GOAL OF THE EXERCISE
After locating the line with "Reference price, 2025-08-14: 898.34 -> 901.21" in the data that follows, return it and every later line exactly, up to and including the line with "Reference price, 2025-08-20: none -> 908.79".

MATERIAL FOR THE TASK
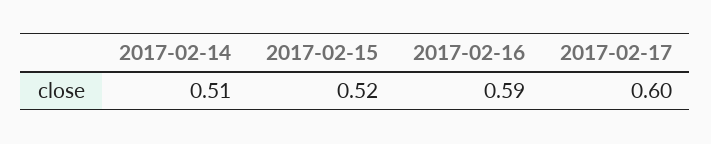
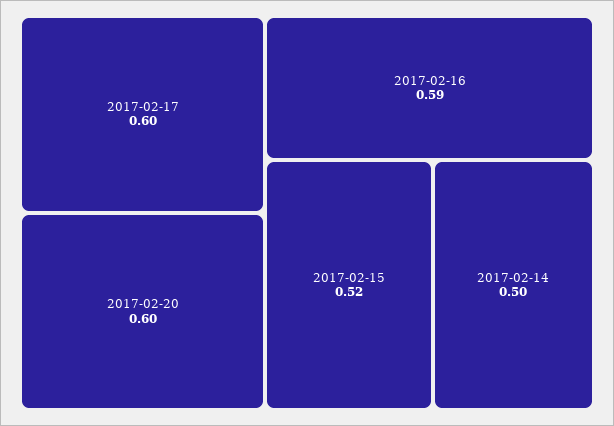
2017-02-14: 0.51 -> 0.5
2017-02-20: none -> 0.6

--

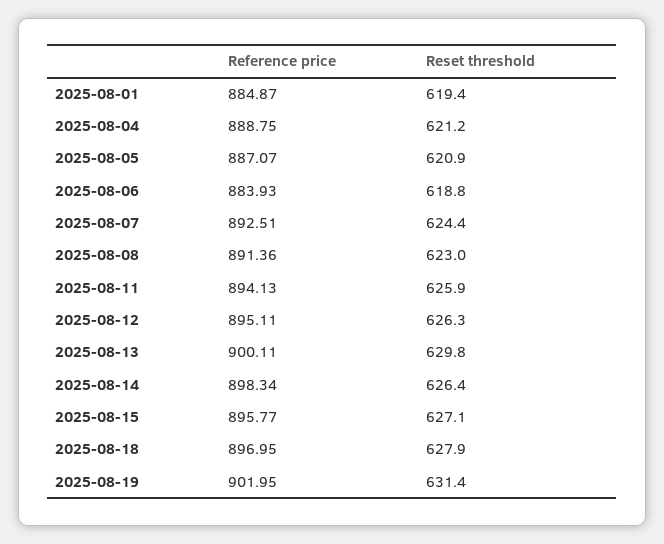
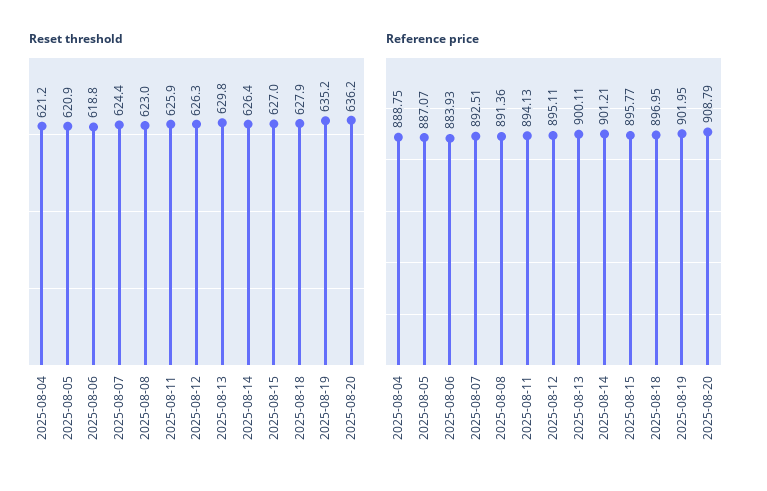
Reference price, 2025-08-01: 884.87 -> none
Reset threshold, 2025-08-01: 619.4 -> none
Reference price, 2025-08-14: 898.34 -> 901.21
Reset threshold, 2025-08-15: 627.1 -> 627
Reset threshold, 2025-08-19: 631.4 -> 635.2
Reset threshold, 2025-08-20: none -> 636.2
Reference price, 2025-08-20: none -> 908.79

RESULT
Reference price, 2025-08-14: 898.34 -> 901.21
Reset threshold, 2025-08-15: 627.1 -> 627
Reset threshold, 2025-08-19: 631.4 -> 635.2
Reset threshold, 2025-08-20: none -> 636.2
Reference price, 2025-08-20: none -> 908.79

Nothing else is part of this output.